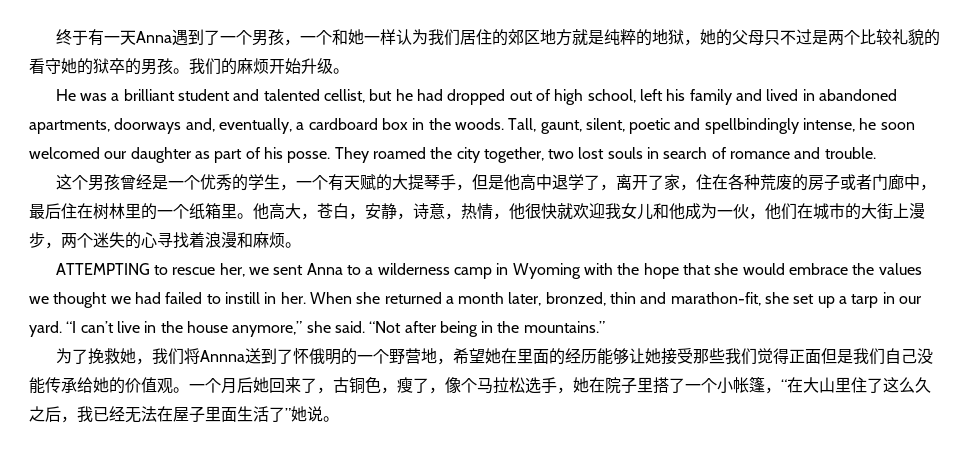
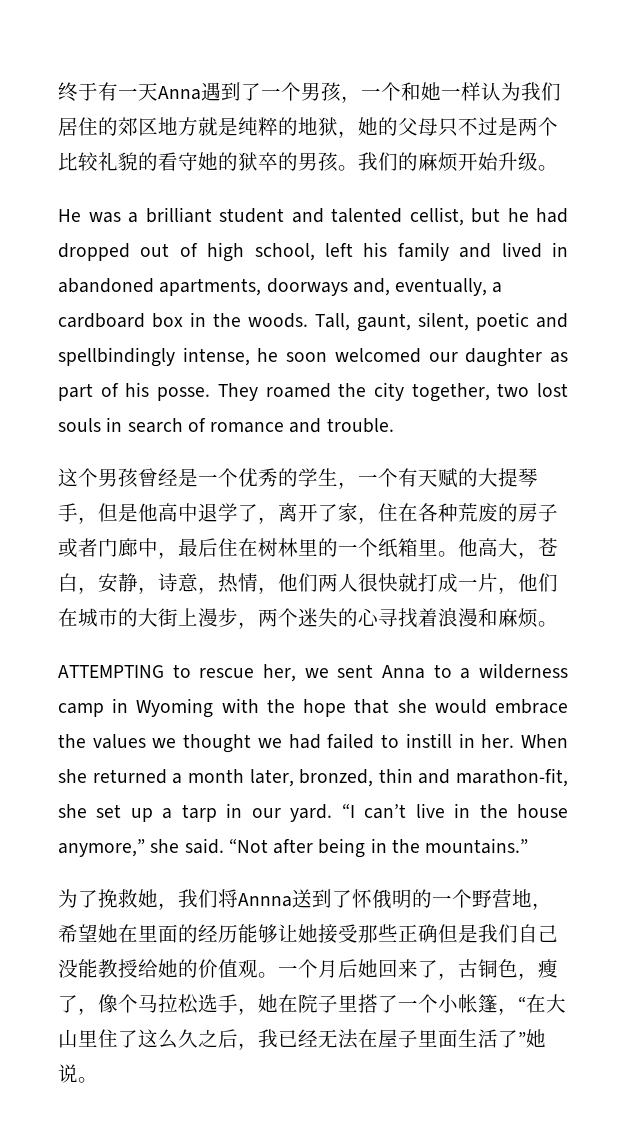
[525,203,749,220] 很快就欢迎我女儿和他成为一伙 -> [298,573,498,593] 们两人很快就打成一片
[724,348,821,365] 我们觉得正面 -> [398,924,438,943] 正确
[45,377,77,393] 传承 -> [98,959,138,978] 教授

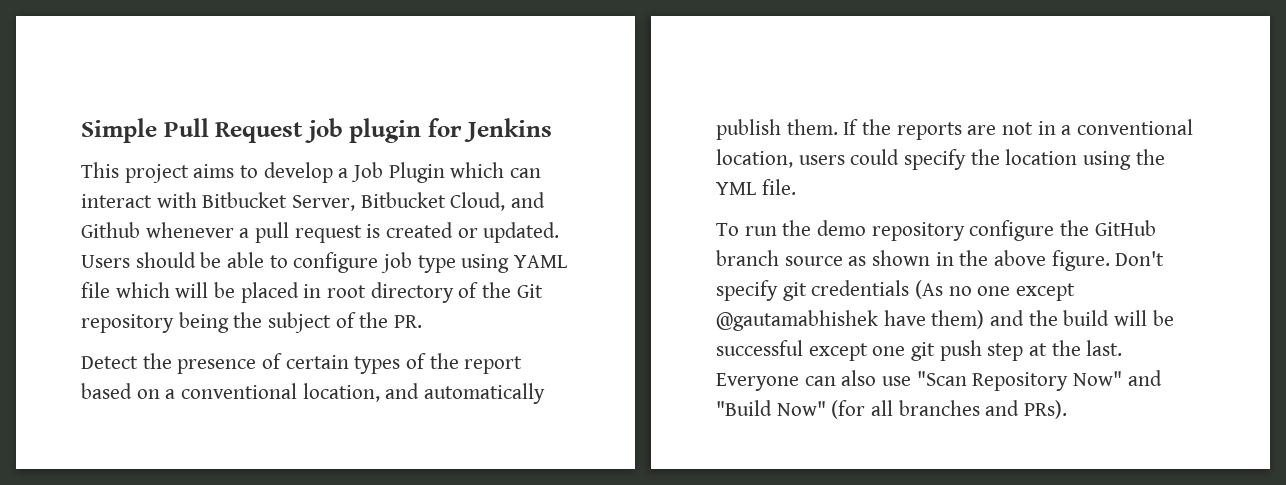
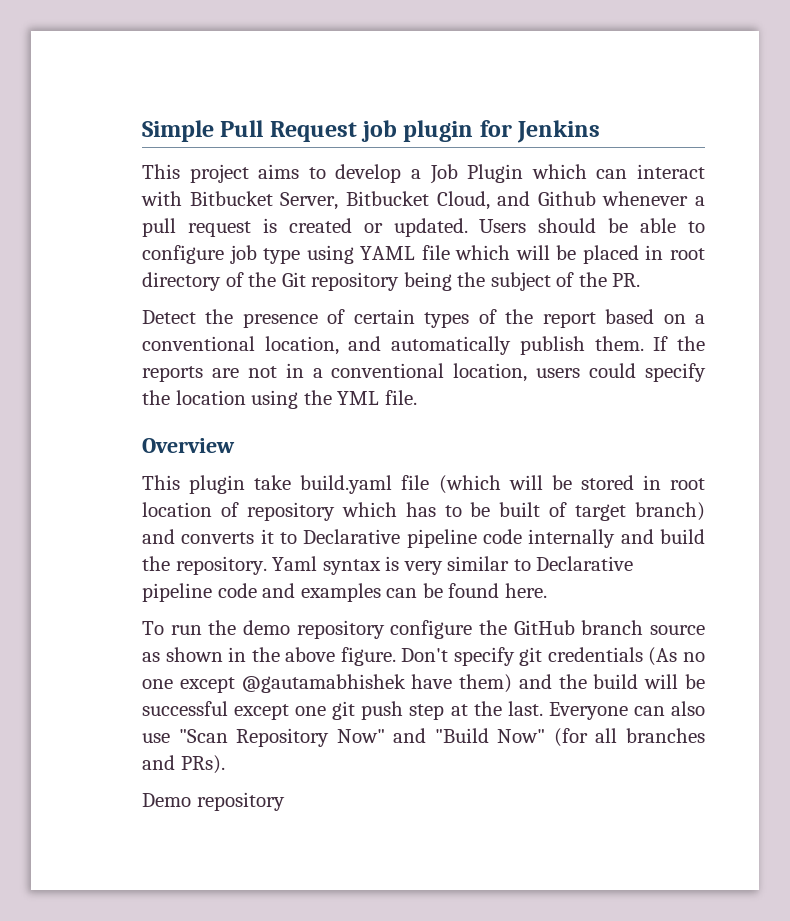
(796, 187) none -> [142,438,235,453] [142,475,706,494] [142,502,705,521] [142,529,705,548] [142,556,634,575] [142,583,547,602] // Overview // This plugin take build.yaml file (which will be stored in root location of repository which has to be built of target branch) and converts it to Declarative pipeline code internally and build the repository. Yaml syntax is very similar to Declarative pipeline code and examples can be found here.
(1068, 409) none -> [142,792,285,811] // Demo repository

--

WHAT YOU ARE ASKED TO DO →
Set down word for word every line from the one containing "[724,348,821,365] 我们觉得正面 ->" through the last line of the records above, both ends included. Leave out the pictures.

OUTPUT →
[724,348,821,365] 我们觉得正面 -> [398,924,438,943] 正确
[45,377,77,393] 传承 -> [98,959,138,978] 教授

(796, 187) none -> [142,438,235,453] [142,475,706,494] [142,502,705,521] [142,529,705,548] [142,556,634,575] [142,583,547,602] // Overview // This plugin take build.yaml file (which will be stored in root location of repository which has to be built of target branch) and converts it to Declarative pipeline code internally and build the repository. Yaml syntax is very similar to Declarative pipeline code and examples can be found here.
(1068, 409) none -> [142,792,285,811] // Demo repository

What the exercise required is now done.